I think I also failed to properly manage my scope. Most of my ideas involved mechanics that were too complex to quickly evaluate or implement. Combined with my demand for innovation, I explored and rejected quite a few ideas. Sometimes I tried to refine rather than outright reject, but that generally just involved a large number of small rejections, before ultimately resulting in a large rejection as I tried to step back I try something new. I’ve read that brainstorming sessions should avoid negativity or rejection; just let all the ideas flow and worry about pruning out the bad ones later. That’s a skill that I ought to exercise, because I fail pretty egregiously right now.
What Went Well
It wasn’t all a failure. I had a few new tools and processes I wanted to try out this time, and was generally satisfied with the result.
The first was the tablet that a friend got me earlier this year. I’ve begun taking more notes on a wide variety of subjects using the tablet (and the Evernote app), and I thought it could be especially useful for the design process of a game jam, so that I could later review my thought processes after the jam was over, when I had more time to reflect. And indeed, I now have quite a notes available to peruse. Some of them might actually hold potential as game design elements, but just weren’t appropriate for a 72 hour project. I haven’t reviewed those notes yet, but will likely get around to that later this week.

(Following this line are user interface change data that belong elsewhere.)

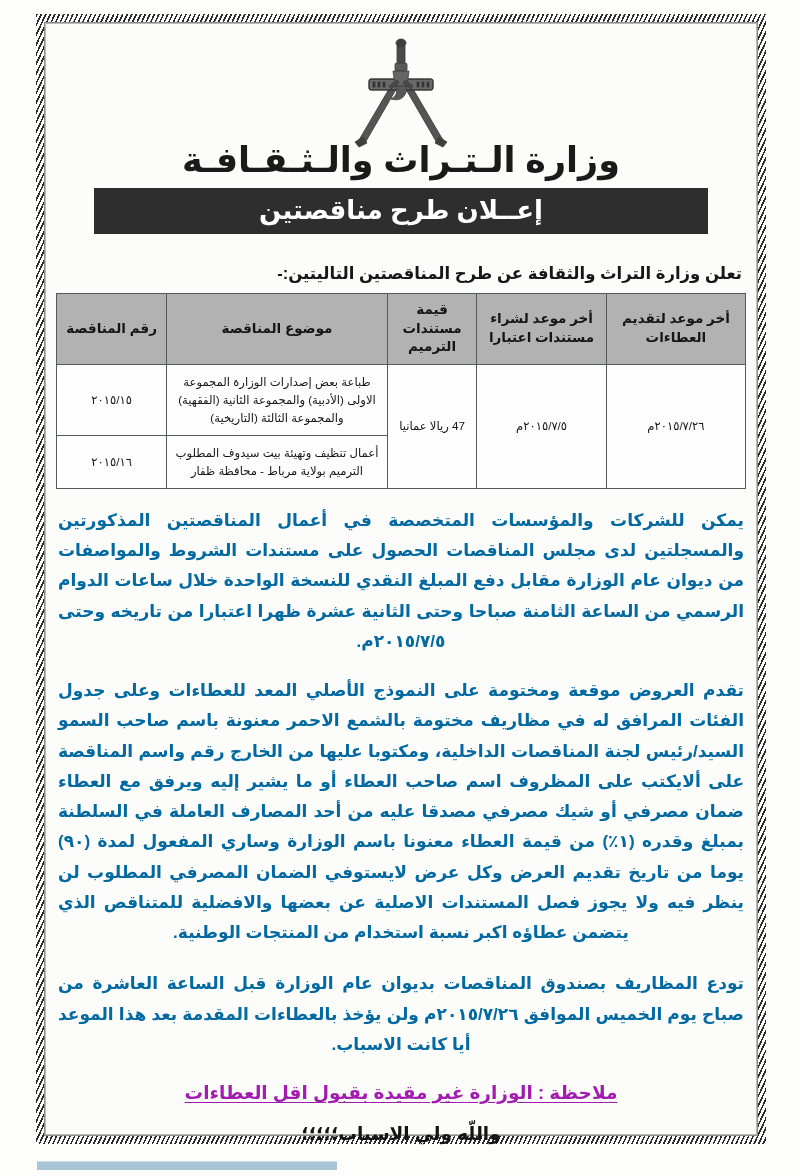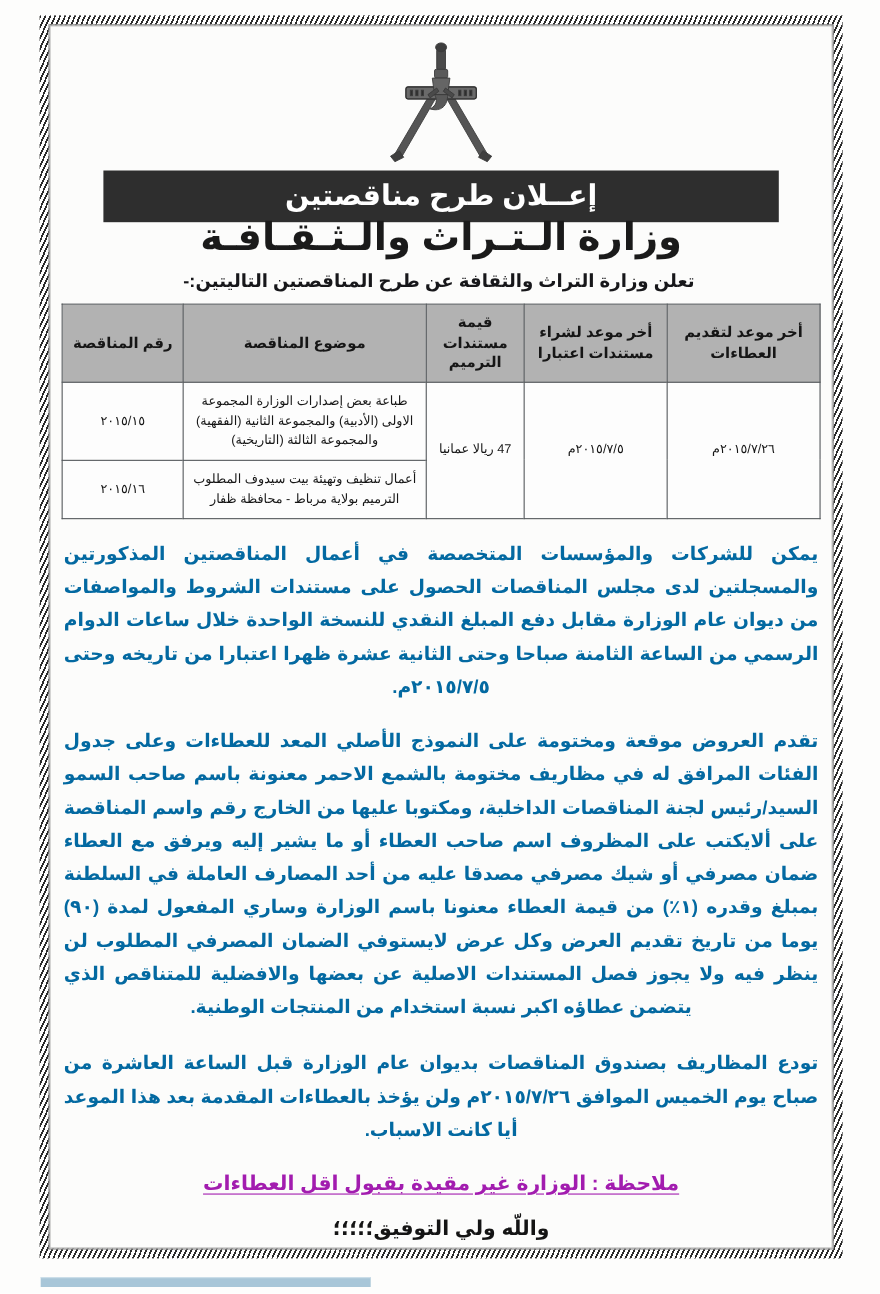"إعــلان طرح مناقصتين" div { order: before "وزارة الـتـراث والـثـقـافـة" -> after "وزارة الـتـراث والـثـقـافـة" }
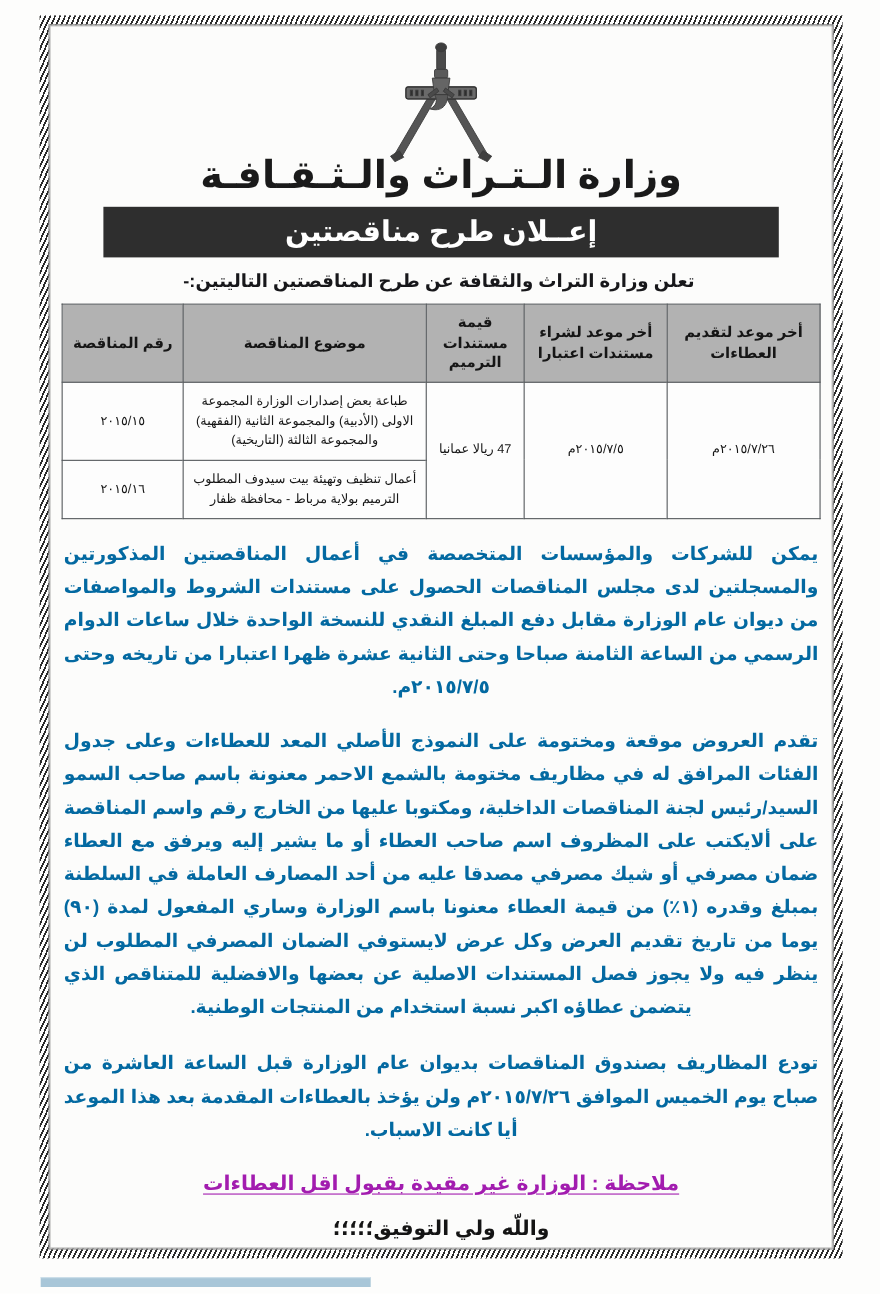"تعلن وزارة التراث والثقافة عن" #intro-line { margin: 12px 4px 10px 0 -> 30px 4px 10px 0; text-align: center -> right }
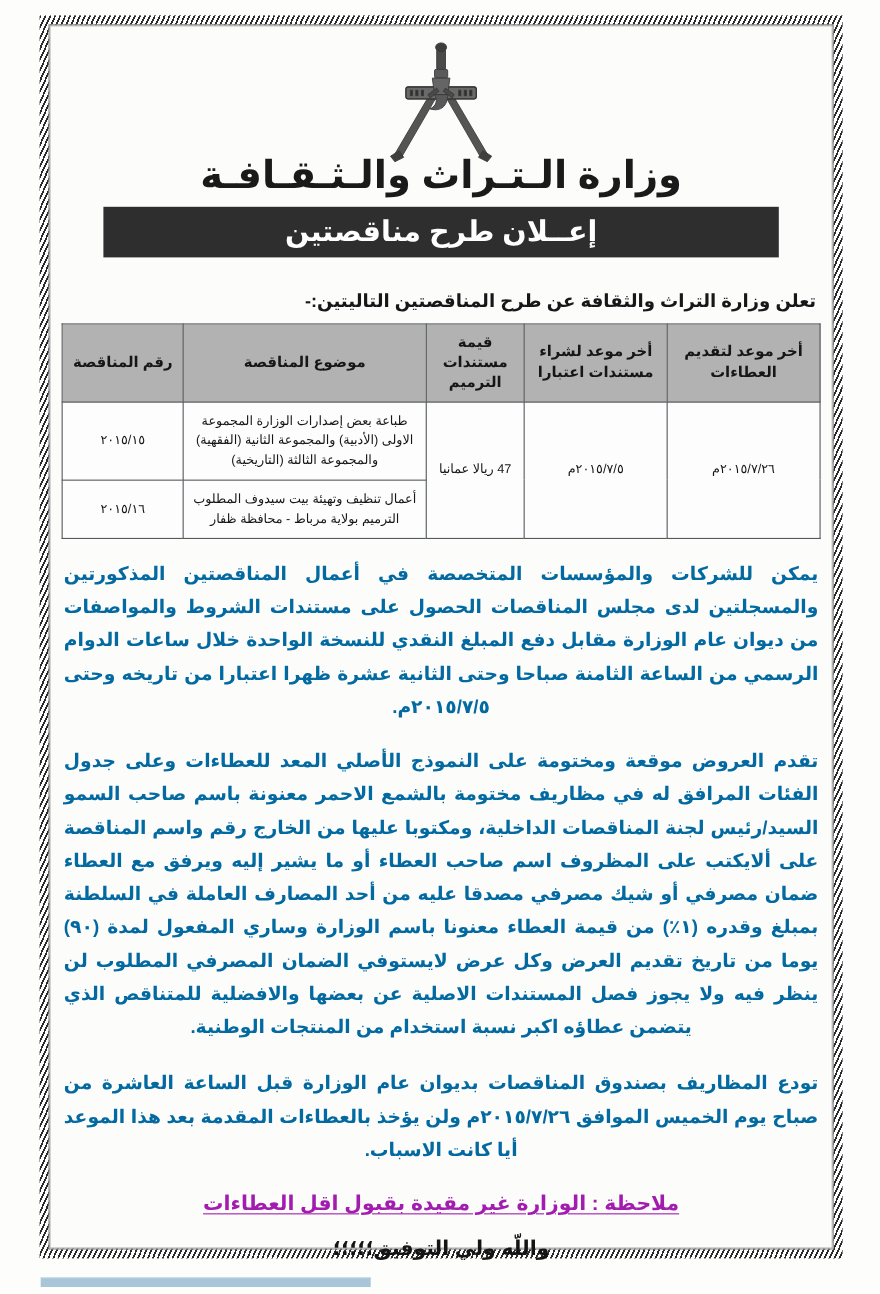"واللّه ولي التوفيق؛؛؛؛؛" div { text: التوفيق -> الاسباب }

The second was my attempt to utilize physical prototyping to explore ideas. I pulled out some colored blocks from my old Risk set and some LEGO axles, and toyed around with a variety of node/connection mechanics. Some of the ideas turned out to be a bit more intriguing than others, though none of them ended up with the feel I was looking for, and generally seemed to be lacking any real fun. But at least I had more concrete evidence for this judgment, rather than relying purely on attempting to step through the gameplay in my head. The latter is very good at falsely claiming that an idea would be fun when in actuality it wouldn’t be. But I suspect that it sometimes also rejects an idea as not fun when it really would be if there were a functioning version of the mechanic to try out. I didn’t get lucky like that this time, but it was good to get some practice with it. I plan to continue turning to physical prototypes to help me think and test.
For Next Time
I do intend to return to the Ludum Dare scene this winter, so now’s a good moment to ponder if there’s anything I should do in the lead up to the next jam, that I didn’t do this time. First of all (if life allows of course), I should try to bring everything that isn’t relevant to the game jam to a decent stopping point, so that I can focus better on the jam. I should also do some more technical preparation ahead of time. This past weekend, I was planning to just wing it, but hadn’t practiced much with the tools that I planned on using. Had I not tripped up at the brainstorm/design stage, I very likely would have tripped up at the implementation stage. Finally, I should focus on one mechanic, and I shouldn’t care too aggressively whether it is innovative or not. Just pick something and go. Maybe begin that last suggestion with some purely positive brainstorming with minimal rejection of ideas. I was swinging the axe of rejection around all over the place Friday and Saturday, and it doesn’t seem to have done me much good; should have grabbed the wand of buffing instead.